### YOUR GOAL
Print the full set of records below, character for character and picture-free.
***** RECORDS FOR THIS EXERCISE
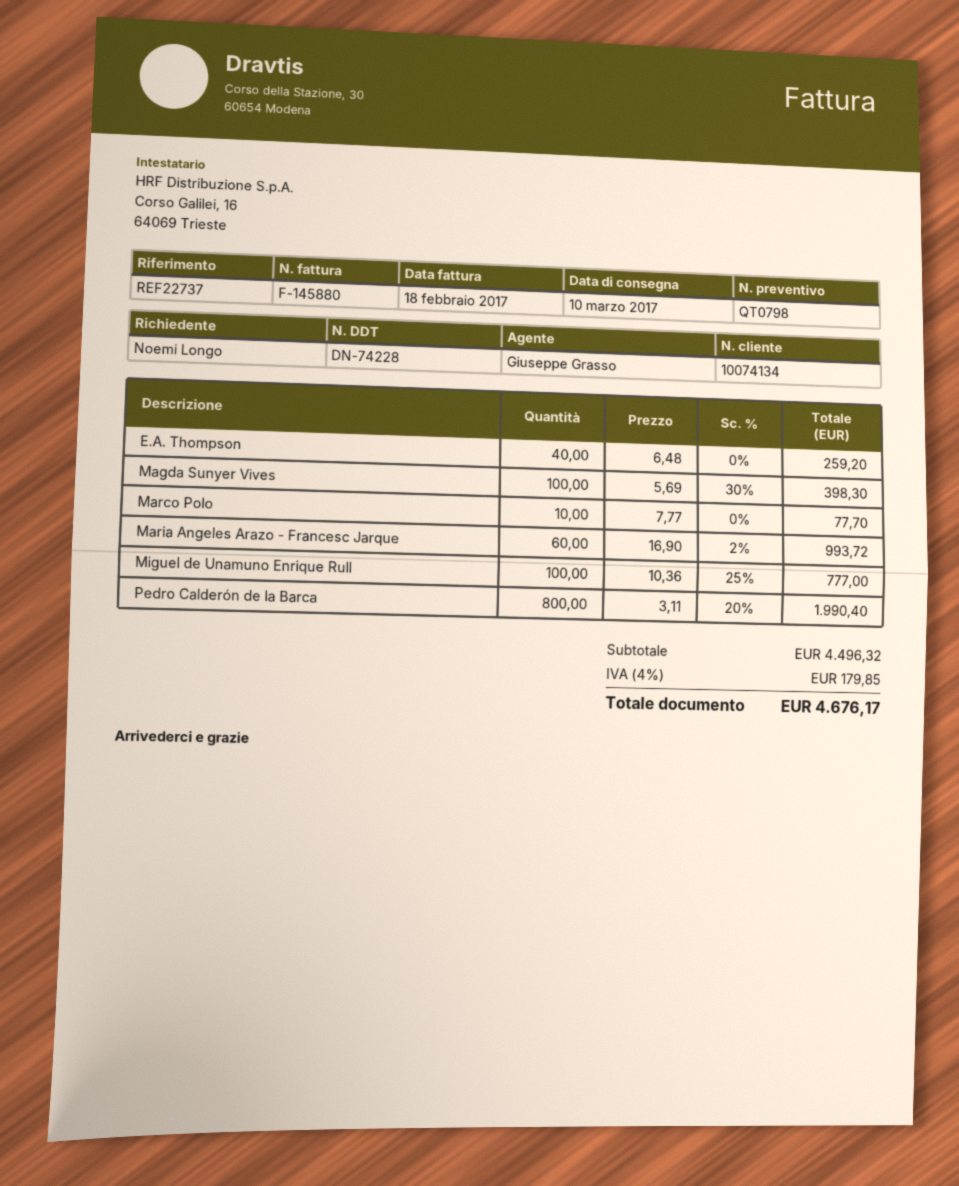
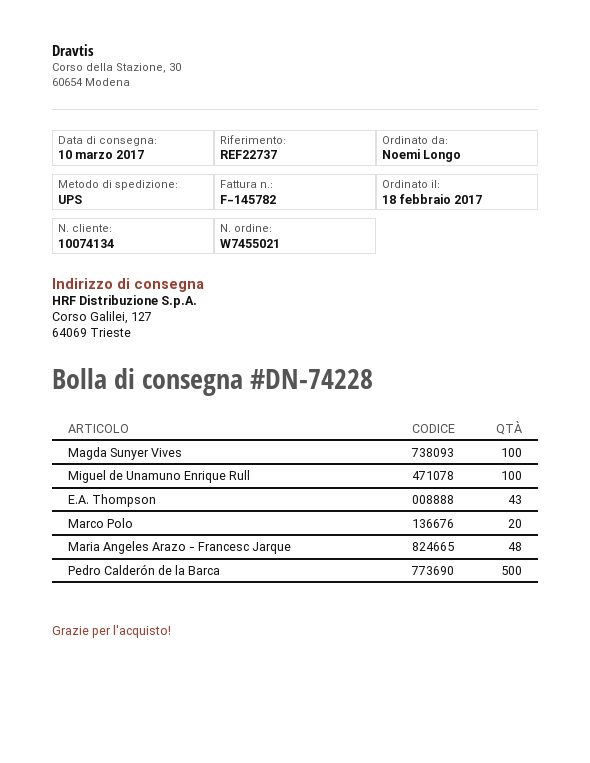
invoice number: F-145880 -> F-145782
E.A. Thompson: 40 -> 43
Marco Polo: 10 -> 20
Maria Angeles Arazo - Francesc Jarque: 60 -> 48
Pedro Calderón de la Barca: 800 -> 500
**********
### THE COMPLETED TASK
invoice number: F-145880 -> F-145782
E.A. Thompson: 40 -> 43
Marco Polo: 10 -> 20
Maria Angeles Arazo - Francesc Jarque: 60 -> 48
Pedro Calderón de la Barca: 800 -> 500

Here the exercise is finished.